Kolumne 27.10.2017, 15:50 Uhr

Zwischen 0 und 1

Nach vielen Jahrzehnten beschaulicher Entwicklung boomt die künstliche Intelligenz. In Zukunft wird sie die Unternehmenswelt tiefgreifend verändern.
Reinhard Riedl hat in reiner Mathematik promoviert und zu Fragen der IT, Ökonomie und Rechtswissenschaft geforscht. Riedl leitet das transdisziplinäre Zentrum «Digital Society» an der Berner Fachhochschule. Seit 2015 ist Riedl Präsident der internationalen Gesellschaft für Neue Musik Bern.
Es gibt immer mehr Experimente, die belegen, dass die künstliche Intelligenz (KI) besser entscheidet als menschliche Experten, etwa im Personalwesen und im Marketing. Immer dann, wenn der Entscheidungskontext definiert und beschränkt ist, lässt sich ein Software-Werkzeug entwickeln, das besser entscheidet als fast alle Praktiker. Dabei gilt eine Art 80-zu-20-Regel: Zu Beginn ist die Software so gut wie die besten 20 Prozent und klar besser als die restlichen 80 Prozent. Weitere Verbesserungen führen danach dazu, dass auch die besten 20 Prozent der menschlichen Entscheider in den Schatten der Technik gestellt werden. Ein Teil dieser Experimente zeigt aber auch, dass es möglich ist, die Software für die Mensch-Maschine-Zusammenarbeit derart umzugestalten, dass Mensch und Maschine im Team der Maschine alleine überlegen sind. Ein Beispiel dafür ist die Bildanalyse im Mammografie-Screening: Das Programm identifiziert jene Bildteile einer Gewebeprobe, die der Arzt anschliessend anschaut und beurteilt. Die neue Hierarchie lautet also: 1. Mensch und Maschine, 2. Maschine, 3. Mensch. Dort, wo Crowds oder Teams Sinn machen, müssen auch sie sich der Überlegenheit der Maschine beugen, während die Zusammenarbeit zwischen Crowd respektive Team und Maschine die Maschine alleine übertrifft. In Zukunft wird es häufig zu einem Szenario kommen, in dem die KI mit Entscheidungsprozessen kombiniert wird, bei denen Objektivität gefragt ist. Die KI kann Fachleuten Vorgehensweisen empfehlen und die von ihnen zu beantwortenden Detailfragen vor­geben. Der Unterschied zwischen der konventionellen Entscheidungspraxis und einer, die auf Mensch-Maschine-Zusammen­arbeit beruht, ist gigantisch. Sie ist derart gewaltig, dass in Zukunft jene Unternehmen, die das Potenzial nicht nutzen, ihre Existenz gefährden.
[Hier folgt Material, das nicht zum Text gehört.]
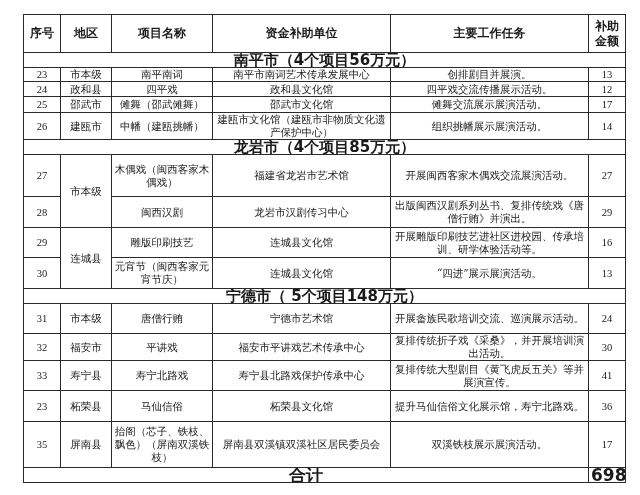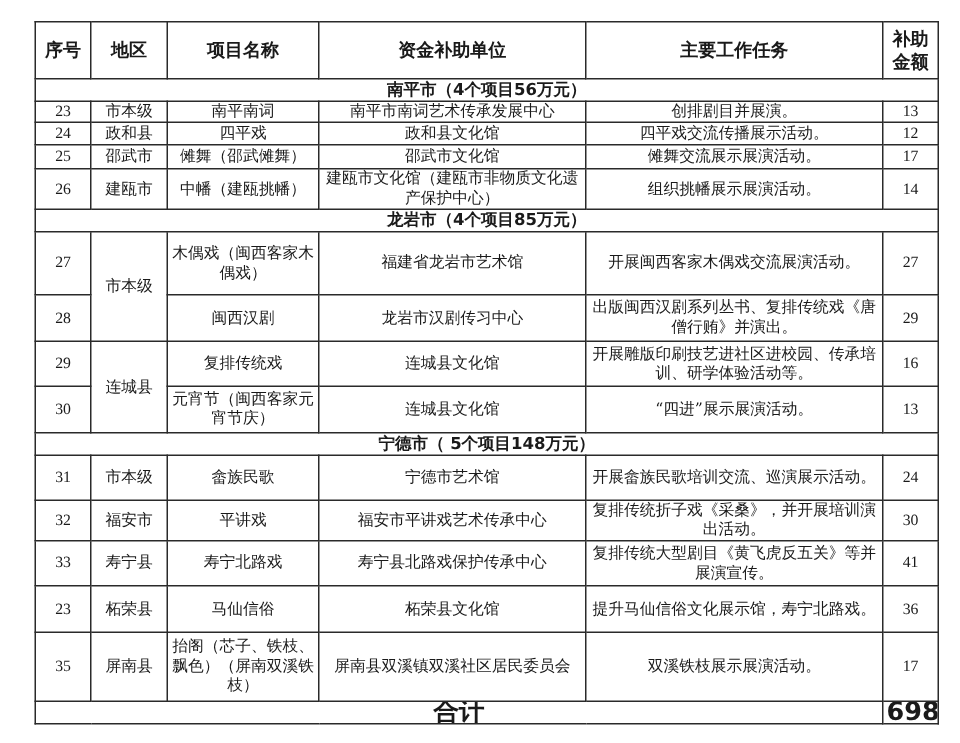"南平市（4个项目56万元）" tr.sec td { font-size: 11px -> 15px }
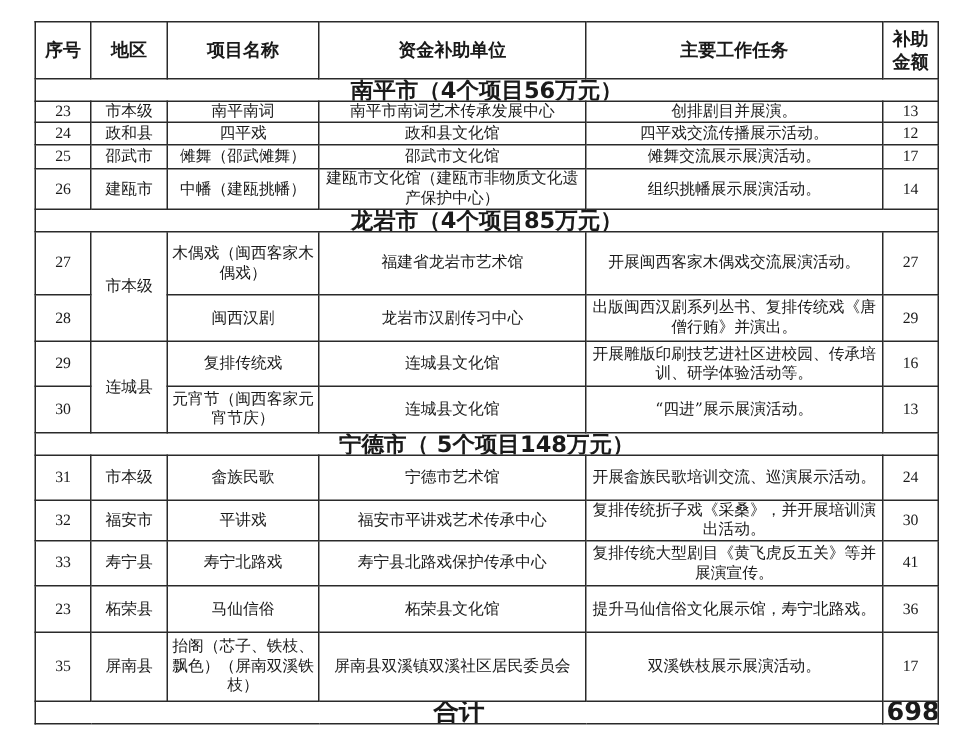"复排传统戏" td { text: 复排传统戏 -> 雕版印刷技艺 }
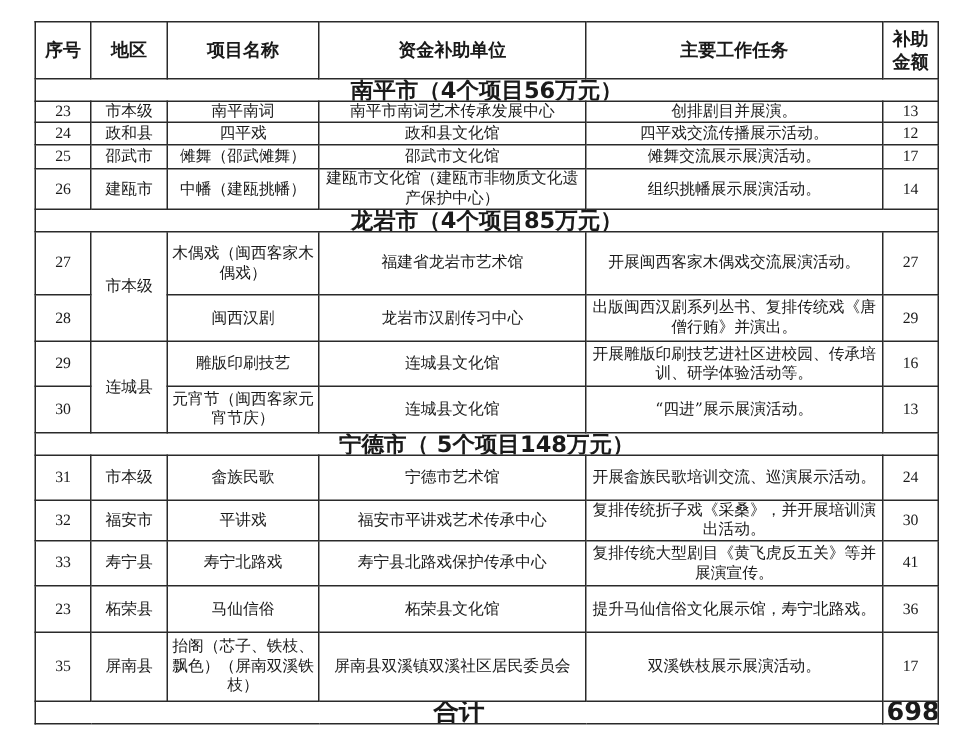"畲族民歌" td { text: 畲族民歌 -> 唐僧行贿 }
Nebenbei werden Tätigkeiten mit erwiesener Substanzlosigkeit verschwinden. Vielversprechende und teils überraschende Bereiche für den Einsatz künstlicher Intelligenz sind die Gebiete Rekrutierung, die Zusammenstellung von Arbeitsgruppen, die  Entwicklung von Software, Aufgaben von Strategiestabsstellen und Forschung. Vorerst wenig betroffen sein werden dagegen einige Berufe mit manueller Arbeit, wie jener des Gärtners. Es gibt noch andere Bereiche, in denen der Mensch der Maschine noch lange überlegen bleiben wird, insbesondere bei offenen Kontexten, kreativen Aufgaben und bei der Interaktion mit anderen Menschen. Hier gilt die alte Hierarchie: 1. Mensch und Maschine, 2. Mensch, 3. Maschine. Was heisst das für das Schreiben von Kolumnen? Mit genügend Forschung kann man Software ent­wickeln, um Kolumnisten zu ersetzen. Die Herausforderung besteht darin, ein Konzept zu entwickeln, wie ein Autor seine Kreativität auf eine Weise einbringen kann, dass die eigentliche Arbeit am Text von der Maschine gemacht wird. Wir nehmen Forschungsaufträge dafür gerne entgegen, aber es gibt wesentlich rentablere Einsatzbereiche für KI.